While the giants of news reporting saturated the media markets with coverage of the terrorist attacks in New York and Washington on Sept. 11, college newspaper editors around Hudson County suddenly found themselves scrambling to cover the major events as local news only days after classes started.
"We had several people who died from our school, most of them teachers," said Maria Berrios, a senior at New Jersey City University and the advertising manager for the school’s paper, The Gothic-Times, last week. "It wasn’t an easy task to report on events of such tragic magnitude."
Berrios and the staff members, who number slightly less than a dozen, were preparing to come out with their first issue for the year at their office in the Gilligan Student Building on Kennedy Boulevard when the planes crashed into the World Trade Center the morning of Sept. 11.
Berrios immediately rushed to a phone to call her family in Jersey City, and when the phone lines were busy, she began her journalistic duties, gathering information for the editorial staff.
"We were running around like chickens with no heads," Berrios said.
The Gothic-Times has experienced some difficulties in recent years in getting advertising money and recruiting writers and editors, Berrios admits. But despite publishing the paper only once a month, Berrios said she feels confident that the staff this year will pull through the difficult times and represent the issues and concerns of NJCU’s more than 5,000 students located near the Bayonne border in Jersey City.
"Our job is to publish news for the students and faculty to read. We intend to do just that," she said.
The major headline for the Sept. 11 issue reads "NJCU mourns loss of three," referring to the adjunct professors who died in the tragedy. The issue included stunning images of the WTC before the attacks and many opinion pieces by students reflecting on the events at the World Trade Center, which is less than 15 minutes away from the campus.
The more than 1,500 undergraduate students at Hoboken’s Stevens Institute of Technology on Hudson Street had a bird’s eye view of the WTC attacks. The Stute, Stevens’ weekly student newspaper, devoted the entire issue to the global event when it became obvious that the attacks superseded any other matters relevant to the school.
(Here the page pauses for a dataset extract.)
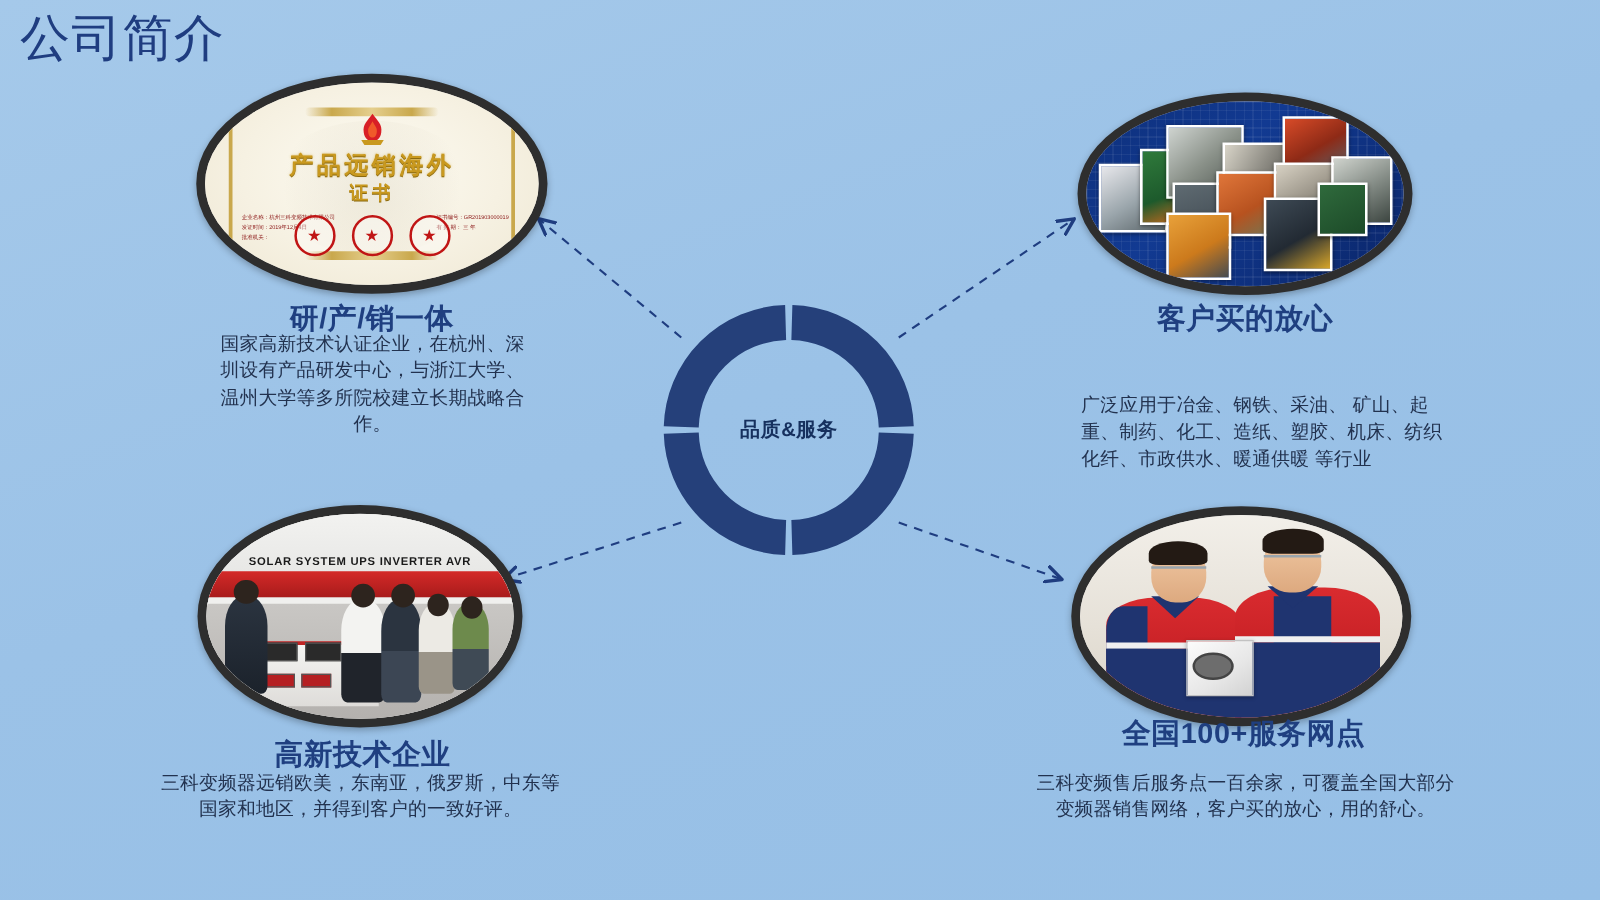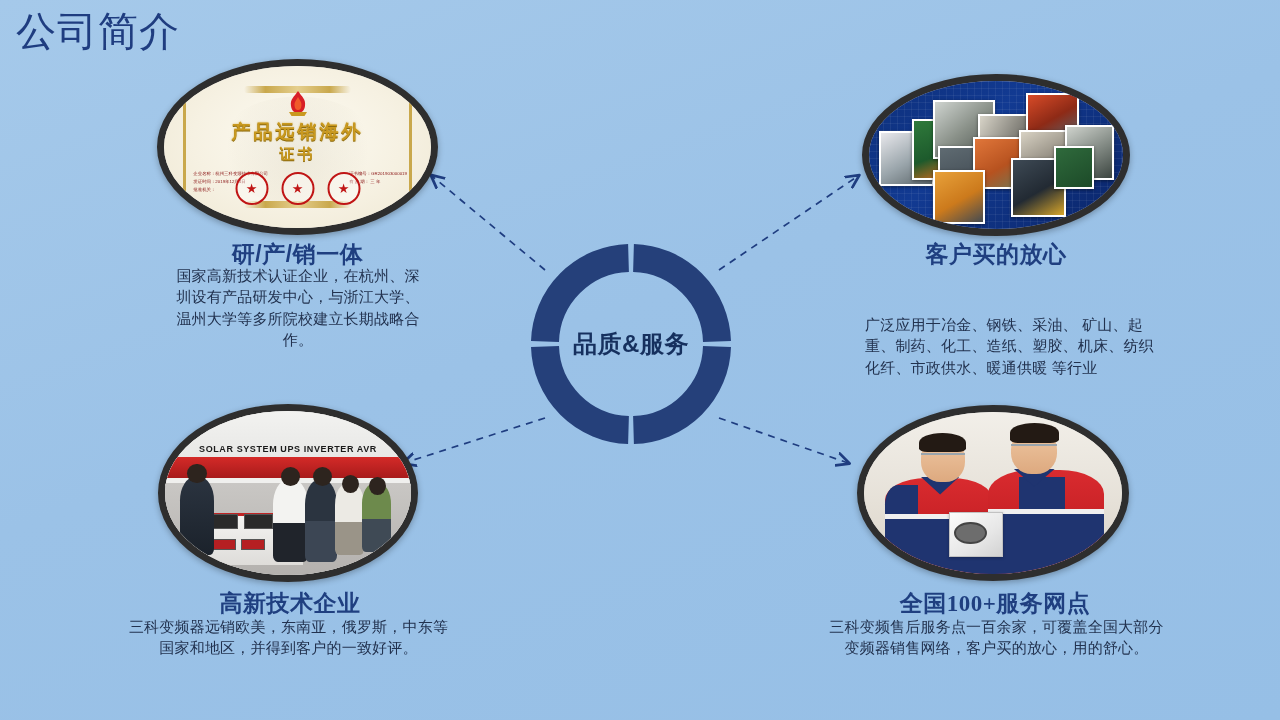"品质&服务" .ring-label { font-size: 24px -> 16px }
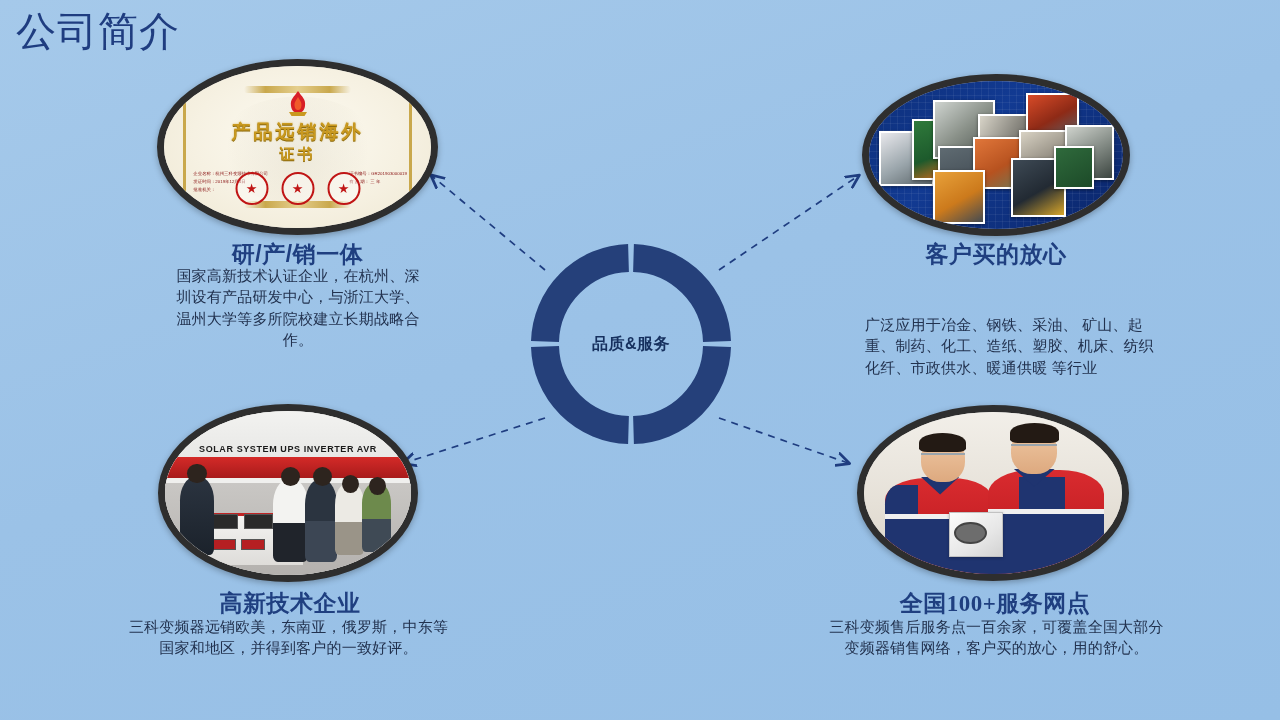"全国100+服务网点" div.q-head { font-family: Liberation Serif, serif -> none; top: 588px -> 571px }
Lillian Chu, Stute’s managing editor for more than two years and a junior computer science major, was shocked by the events and came up with the paper’s main headline, "A day that will never be forgotten."
The staff of almost 30 students reported the events. Nobody from the Stevens community died as a result of the attacks, according to Chu.
After Sept. 11, the staff has been writing minor editorials about the war in Afghanistan and America’s military might. The editors have put them in the inside pages of the usually 12-to-16-page tabloid.
The Stute has been at the technical higher-learning institution for more than two decades. During that time the students have had the opportunity to get their feet wet in journalism, even if the paper is small. Chu admits that not too many staffers want to pursue professional journalism careers.
"We do this because we like it," Chu said during a phone interview.
The Stute’s Sept. 11 issue included students’ essays and several pictorials.
Ryan Livingston is in charge of the weekly campus newspaper at St. Peter’s College in Jersey City, a Jesuit school. He has been editor-in-chief for the Pauw Wow (named after a founder of Jersey City, Michael Pauw) since the beginning of the 2001 school year, and said that putting the relatively small four-page edition of the paper devoted to the WTC attacks was very difficult.
"It just really hit home," said Livingston, originally from Staten Island, N.Y. The catch headline of the Sept. 11 paper was "Outraged But Not Unhinged." Livingston came up with it after several discussions with the editorial staff.
Livingston was relaxing in his dormitory room on Glenwood Avenue when his roommate walked in nervously and told him, "We’re at war! Wake up, we’re at war!"
Livingston quickly got dressed, left his room, and began to run to the Pauw Wow’s office at Dinneen Hall on Kennedy Boulevard. He and the staff left the campus and went off to locations in Jersey City that had better views of the crumbling towers.
A few people died from St. Peter’s, among them criminal justice adjunct professor Hank Brightman.
"What we found out about him was that he had a good personality and was liked by his students," Livingston said.
Growing up only a half mile away from the World Trade Center, Livingston was deeply affected by the attacks. The Pauw Wow’s Sept. 11th edition is almost his personal tribute, a contribution to what he calls "the day America cried together."
Livingston started at the paper as a cartoonist and eventually handled the arts and entertainment beat before becoming chief editor in 2001.
He is unsure about pursuing a professional career in journalism, but says that so far he is enjoying working with his peers at the fun college newspaper environment he has been able to create with the help of the staff.
"We’re all like a big family," he said. "Being involved with the newspaper is very fun."
St. Peter’s is home to approximately 2,000 undergraduate students and it is well known for its business department. It is a very diverse community of students who are mainly from New Jersey.